• [SUPPLIED RECORDS]
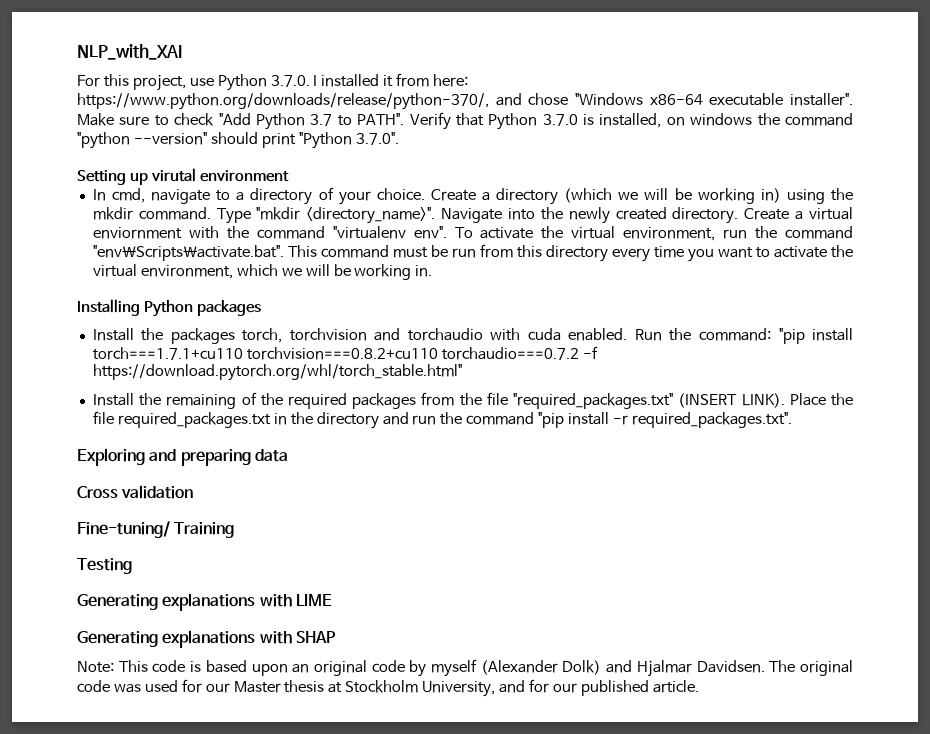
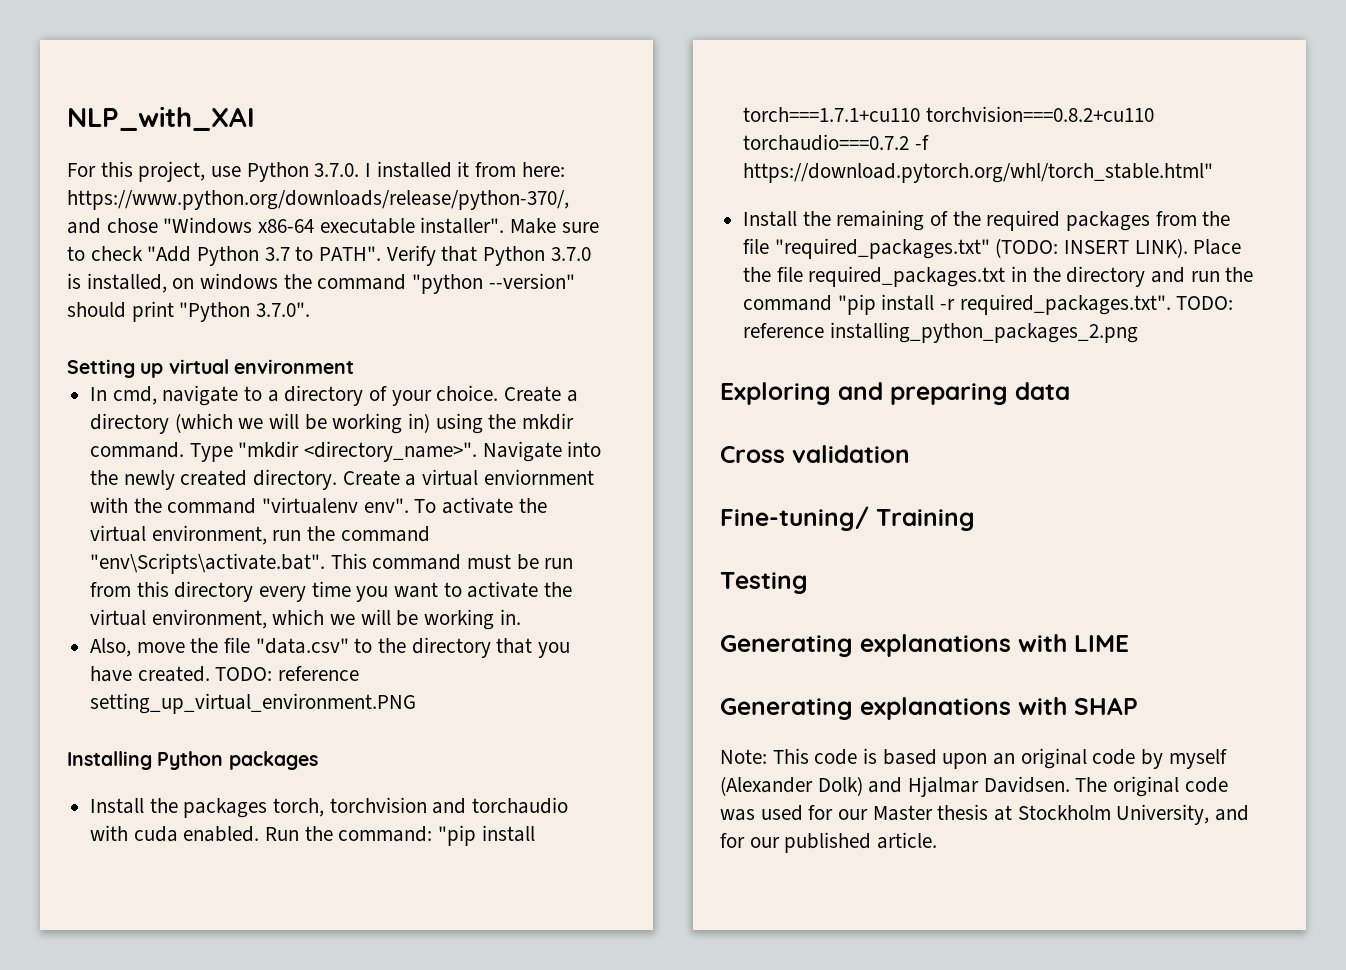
- Setting up virutal environment
+ Setting up virtual environment
+ Also, move the file "data.csv" to the directory that you have created. TODO: reference setting_up_virtual_environment.PNG
- Install the remaining of the required packages from the file "required_packages.txt" (INSERT LINK).
+ Install the remaining of the required packages from the file "required_packages.txt" (TODO: INSERT LINK).
- Place the file required_packages.txt in the directory and run the command "pip install -r required_packages.txt".
+ Place the file required_packages.txt in the directory and run the command "pip install -r required_packages.txt". TODO: reference installing_python_packages_2.png

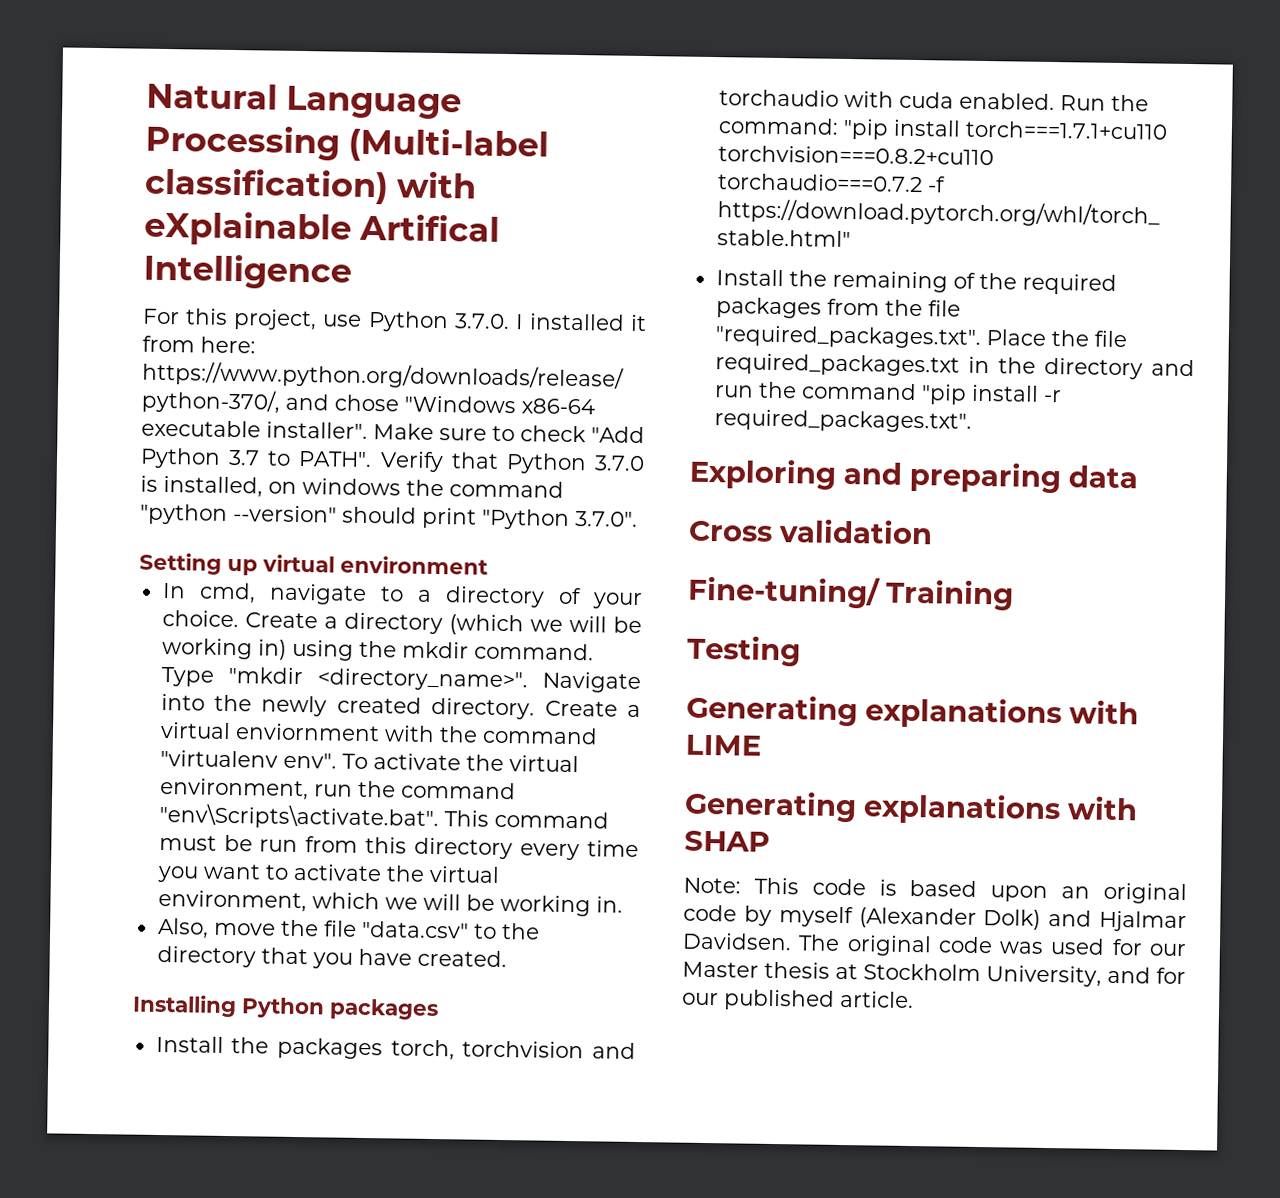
- NLP_with_XAI
+ Natural Language Processing (Multi-label classification) with eXplainable Artifical Intelligence
- TODO: reference setting_up_virtual_environment.PNG
- Install the remaining of the required packages from the file "required_packages.txt" (TODO: INSERT LINK). Place the file required_packages.txt in the directory and run the command "pip install -r required_packages.txt". TODO: reference installing_python_packages_2.png
+ Install the remaining of the required packages from the file "required_packages.txt". Place the file required_packages.txt in the directory and run the command "pip install -r required_packages.txt".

• [REQUIRED WORK] Set down all of the material word for word, but keep each picture out.

• [RESULT FOR THIS EXERCISE]
- Setting up virutal environment
+ Setting up virtual environment
+ Also, move the file "data.csv" to the directory that you have created. TODO: reference setting_up_virtual_environment.PNG
- Install the remaining of the required packages from the file "required_packages.txt" (INSERT LINK).
+ Install the remaining of the required packages from the file "required_packages.txt" (TODO: INSERT LINK).
- Place the file required_packages.txt in the directory and run the command "pip install -r required_packages.txt".
+ Place the file required_packages.txt in the directory and run the command "pip install -r required_packages.txt". TODO: reference installing_python_packages_2.png

- NLP_with_XAI
+ Natural Language Processing (Multi-label classification) with eXplainable Artifical Intelligence
- TODO: reference setting_up_virtual_environment.PNG
- Install the remaining of the required packages from the file "required_packages.txt" (TODO: INSERT LINK). Place the file required_packages.txt in the directory and run the command "pip install -r required_packages.txt". TODO: reference installing_python_packages_2.png
+ Install the remaining of the required packages from the file "required_packages.txt". Place the file required_packages.txt in the directory and run the command "pip install -r required_packages.txt".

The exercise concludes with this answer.